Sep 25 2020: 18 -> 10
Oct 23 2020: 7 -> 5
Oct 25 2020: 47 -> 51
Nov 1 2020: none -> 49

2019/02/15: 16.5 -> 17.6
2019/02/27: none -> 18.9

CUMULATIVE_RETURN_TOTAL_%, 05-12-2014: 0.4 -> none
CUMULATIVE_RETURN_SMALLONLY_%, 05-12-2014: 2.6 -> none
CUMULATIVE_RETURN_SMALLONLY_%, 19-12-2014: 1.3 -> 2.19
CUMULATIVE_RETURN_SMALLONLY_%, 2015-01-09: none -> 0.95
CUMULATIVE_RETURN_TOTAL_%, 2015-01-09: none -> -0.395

════════════════

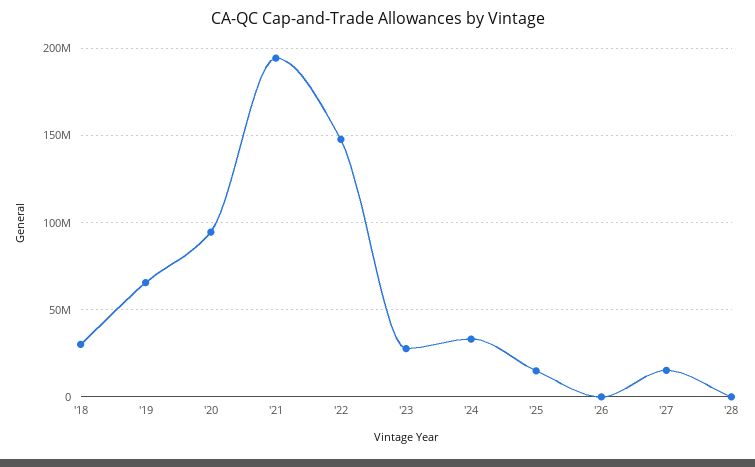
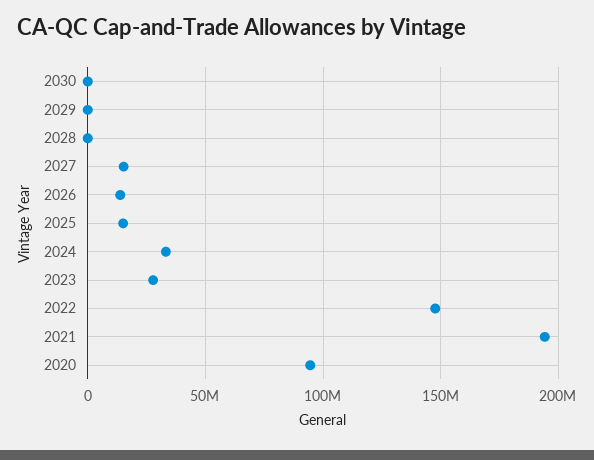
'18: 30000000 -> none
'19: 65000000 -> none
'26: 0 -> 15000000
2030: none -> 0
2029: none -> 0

════════════════

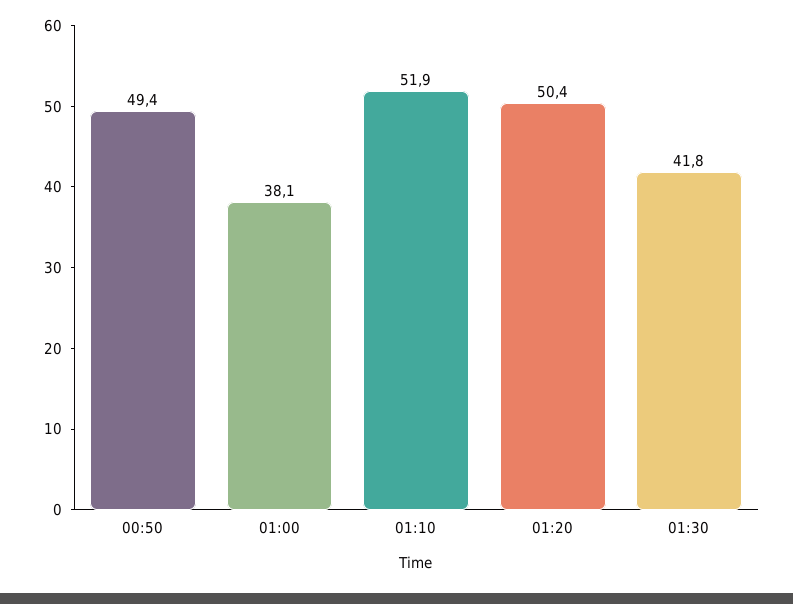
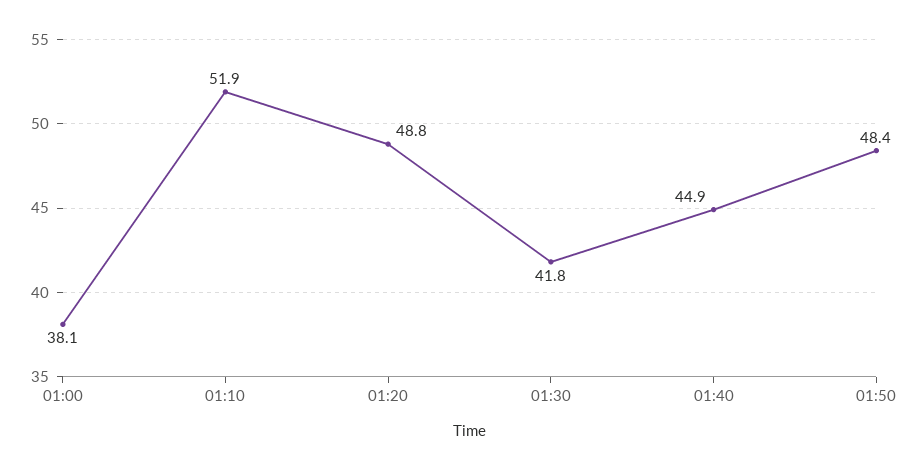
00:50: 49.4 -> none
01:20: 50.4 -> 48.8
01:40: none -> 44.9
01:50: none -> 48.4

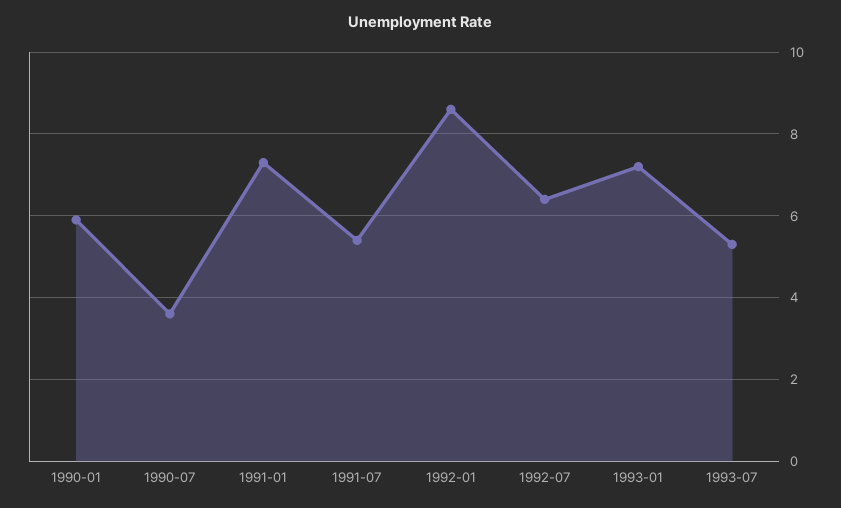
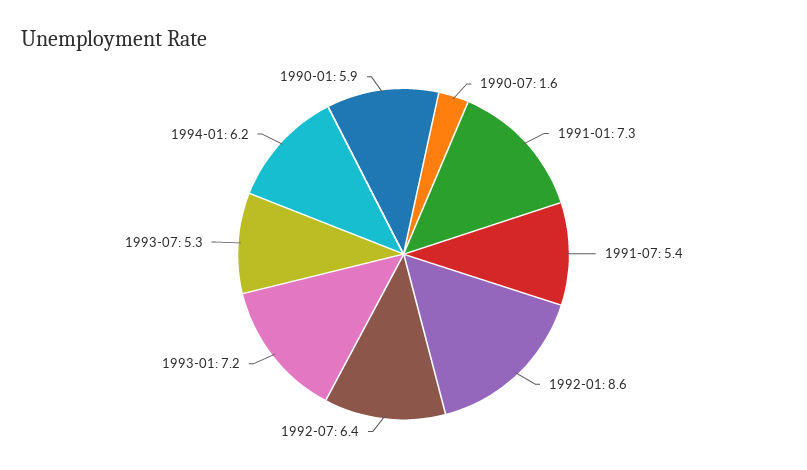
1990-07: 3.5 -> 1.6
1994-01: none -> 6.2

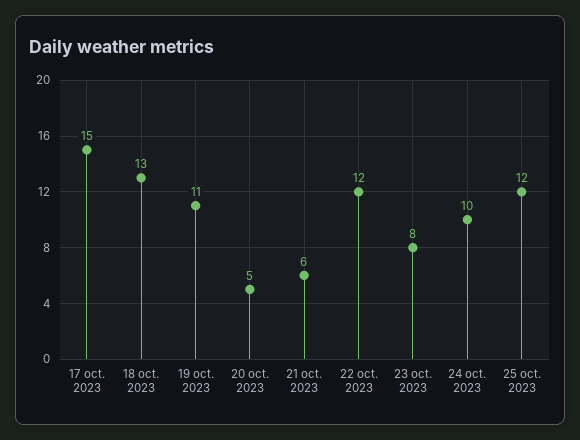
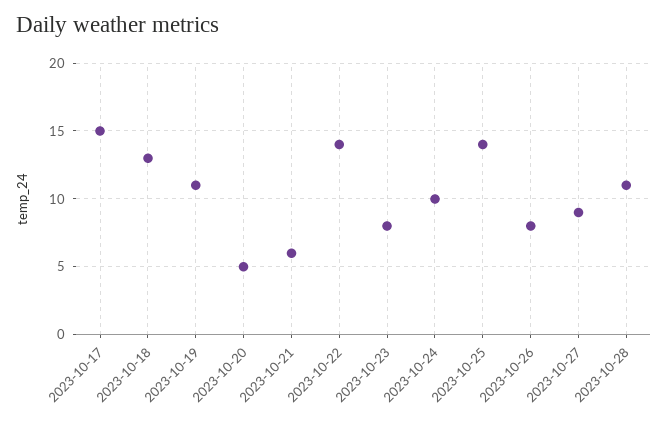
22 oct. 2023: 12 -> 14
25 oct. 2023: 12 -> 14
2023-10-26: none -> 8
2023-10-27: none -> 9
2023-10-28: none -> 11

════════════════

**Work to be completed:**
All lines above from the one holding "CUMULATIVE_RETURN_SMALLONLY_%, 05-12-2014: 2.6" to the one holding "CUMULATIVE_RETURN_TOTAL_%, 2015-01-09: none", inclusive, are to be copied exactly; no other line is wanted.

**Result of this exercise:**
CUMULATIVE_RETURN_SMALLONLY_%, 05-12-2014: 2.6 -> none
CUMULATIVE_RETURN_SMALLONLY_%, 19-12-2014: 1.3 -> 2.19
CUMULATIVE_RETURN_SMALLONLY_%, 2015-01-09: none -> 0.95
CUMULATIVE_RETURN_TOTAL_%, 2015-01-09: none -> -0.395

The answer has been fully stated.